Task directions: Your answer should hold exactly the lines from the one with "none -> <span>möglich</span>" through the final line of the data below, reproduced as written.

Supplied records:

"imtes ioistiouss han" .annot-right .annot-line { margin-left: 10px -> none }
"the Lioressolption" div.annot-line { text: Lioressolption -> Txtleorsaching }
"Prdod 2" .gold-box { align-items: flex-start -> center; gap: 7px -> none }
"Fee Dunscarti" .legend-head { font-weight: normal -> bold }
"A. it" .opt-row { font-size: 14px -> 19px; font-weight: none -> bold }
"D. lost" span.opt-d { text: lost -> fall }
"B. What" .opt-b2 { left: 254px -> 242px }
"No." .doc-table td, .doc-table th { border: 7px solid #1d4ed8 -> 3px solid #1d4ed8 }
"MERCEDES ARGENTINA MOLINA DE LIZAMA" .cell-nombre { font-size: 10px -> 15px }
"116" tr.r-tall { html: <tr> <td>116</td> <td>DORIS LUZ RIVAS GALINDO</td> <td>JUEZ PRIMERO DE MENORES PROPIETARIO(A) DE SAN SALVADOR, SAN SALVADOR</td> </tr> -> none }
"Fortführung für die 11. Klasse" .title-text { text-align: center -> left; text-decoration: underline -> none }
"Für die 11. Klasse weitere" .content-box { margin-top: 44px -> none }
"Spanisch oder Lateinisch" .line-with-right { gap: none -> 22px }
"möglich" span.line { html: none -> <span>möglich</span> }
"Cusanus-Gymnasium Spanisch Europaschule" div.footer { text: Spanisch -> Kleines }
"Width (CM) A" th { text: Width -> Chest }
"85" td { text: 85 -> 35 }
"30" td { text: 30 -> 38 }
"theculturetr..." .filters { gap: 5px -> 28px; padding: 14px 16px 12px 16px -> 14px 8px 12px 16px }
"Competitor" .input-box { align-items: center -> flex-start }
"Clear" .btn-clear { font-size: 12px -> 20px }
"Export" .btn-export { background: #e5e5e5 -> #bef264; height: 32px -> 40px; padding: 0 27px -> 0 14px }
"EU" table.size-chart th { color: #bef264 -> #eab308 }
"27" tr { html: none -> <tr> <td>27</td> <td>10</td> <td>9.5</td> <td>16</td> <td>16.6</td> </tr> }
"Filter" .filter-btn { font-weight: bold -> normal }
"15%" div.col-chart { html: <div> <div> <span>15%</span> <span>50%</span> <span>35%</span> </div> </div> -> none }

Solution to the problem:
"möglich" span.line { html: none -> <span>möglich</span> }
"Cusanus-Gymnasium Spanisch Europaschule" div.footer { text: Spanisch -> Kleines }
"Width (CM) A" th { text: Width -> Chest }
"85" td { text: 85 -> 35 }
"30" td { text: 30 -> 38 }
"theculturetr..." .filters { gap: 5px -> 28px; padding: 14px 16px 12px 16px -> 14px 8px 12px 16px }
"Competitor" .input-box { align-items: center -> flex-start }
"Clear" .btn-clear { font-size: 12px -> 20px }
"Export" .btn-export { background: #e5e5e5 -> #bef264; height: 32px -> 40px; padding: 0 27px -> 0 14px }
"EU" table.size-chart th { color: #bef264 -> #eab308 }
"27" tr { html: none -> <tr> <td>27</td> <td>10</td> <td>9.5</td> <td>16</td> <td>16.6</td> </tr> }
"Filter" .filter-btn { font-weight: bold -> normal }
"15%" div.col-chart { html: <div> <div> <span>15%</span> <span>50%</span> <span>35%</span> </div> </div> -> none }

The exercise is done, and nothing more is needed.